🤖 AI Summary
In federated learning, gradient inversion attacks (GIAs) face critical challenges under FedAvg’s multi-step aggregation: attackers observe only aggregated gradients, and existing linear surrogate models (e.g., SME) fail to capture the strong nonlinearity of SGD parameter trajectories. This work proposes NL-SME, a nonlinear surrogate model extension that introduces learnable quadratic Bézier curves to explicitly model SGD trajectory curvature via control points. Coupled with dvec scaling and regularization, NL-SME enhances reconstruction expressivity and stability. Evaluated on CIFAR-100 and FEMNIST, NL-SME significantly outperforms baselines—reducing cosine similarity loss by an order of magnitude—while maintaining computational efficiency.

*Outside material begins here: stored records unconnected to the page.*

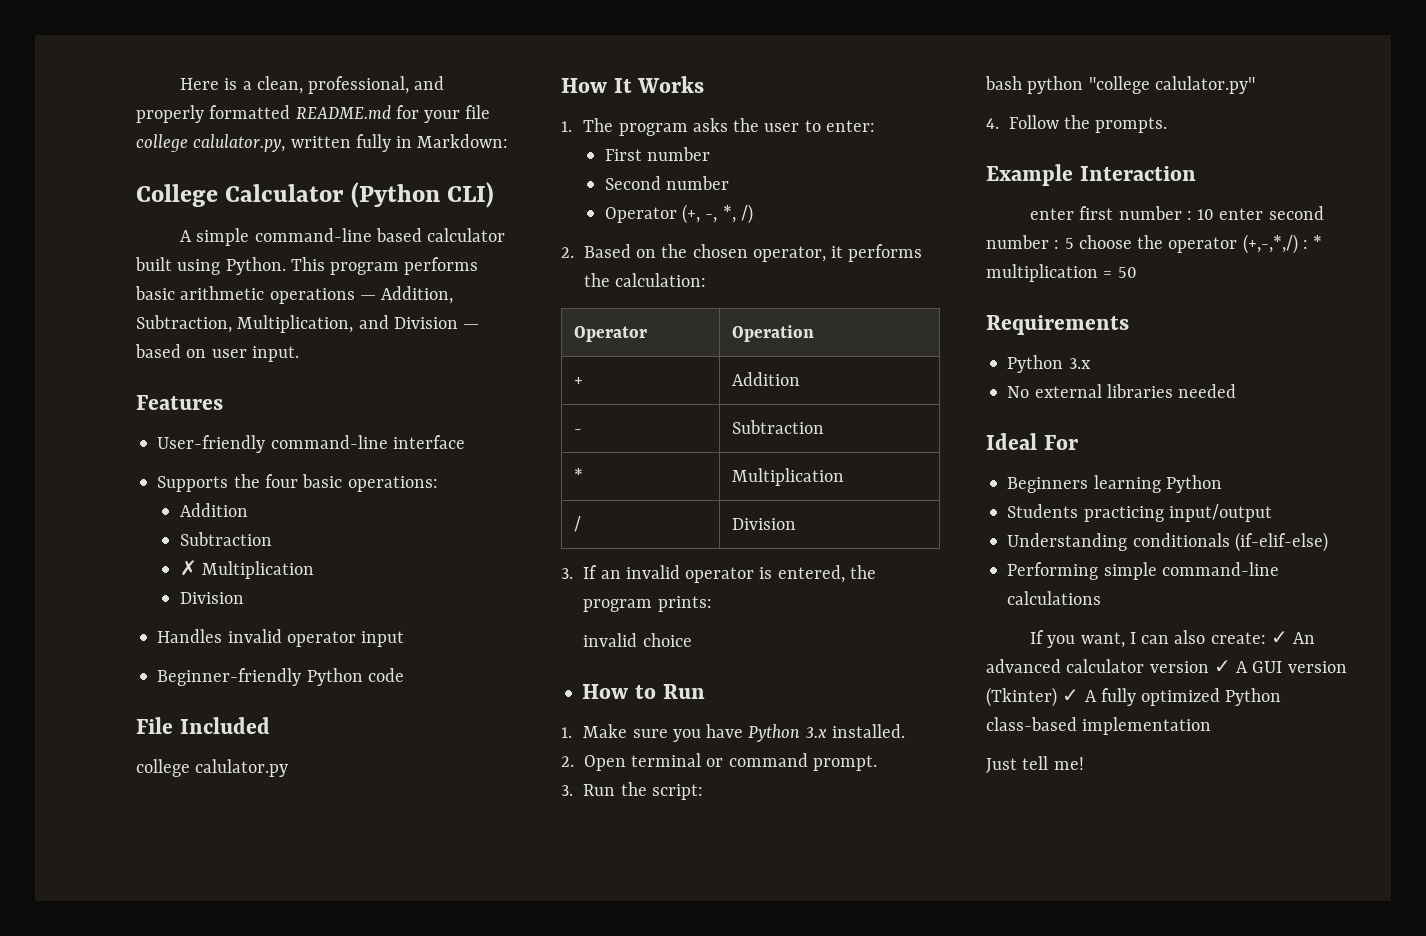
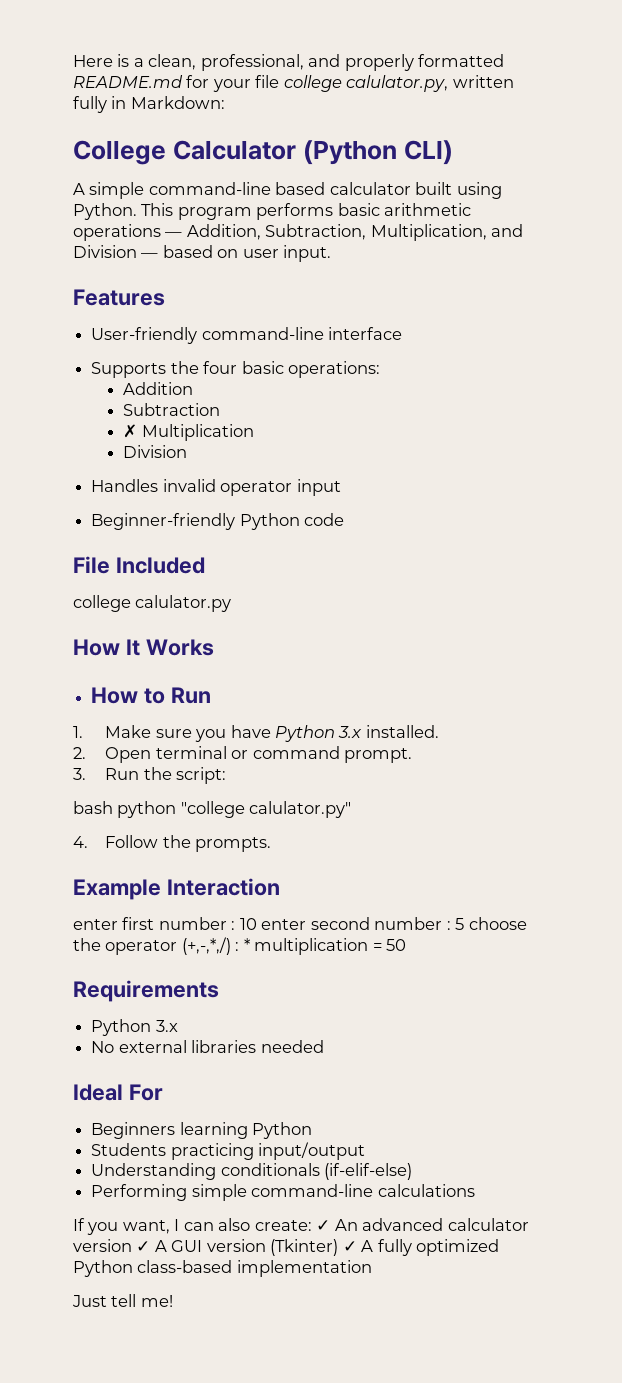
- 1. The program asks the user to enter:
- First number
- Second number
- Operator (+, -, *, /)
- 2. Based on the chosen operator, it performs the calculation:
- Operator | Operation
- + | Addition
- - | Subtraction
- * | Multiplication
- / | Division
- 3. If an invalid operator is entered, the program prints:
- invalid choice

By breaking the restrictive linearity assumption, NL-SME establishes a more accurate and expressive attack paradigm for privacy risk assessment in multi-step federated learning.
📝 Abstract
Federated Learning (FL) preserves privacy by keeping raw data local, yet Gradient Inversion Attacks (GIAs) pose significant threats. In FedAVG multi-step scenarios, attackers observe only aggregated gradients, making data reconstruction challenging. Existing surrogate model methods like SME assume linear parameter trajectories, but we demonstrate this severely underestimates SGD's nonlinear complexity, fundamentally limiting attack effectiveness. We propose Non-Linear Surrogate Model Extension (NL-SME), the first method to introduce nonlinear parametric trajectory modeling for GIAs. Our approach replaces linear interpolation with learnable quadratic Bézier curves that capture SGD's curved characteristics through control points, combined with regularization and dvec scaling mechanisms for enhanced expressiveness. Extensive experiments on CIFAR-100 and FEMNIST datasets show NL-SME significantly outperforms baselines across all metrics, achieving order-of-magnitude improvements in cosine similarity loss while maintaining computational efficiency.This work exposes heightened privacy vulnerabilities in FL's multi-step update paradigm and offers novel perspectives for developing robust defense strategies.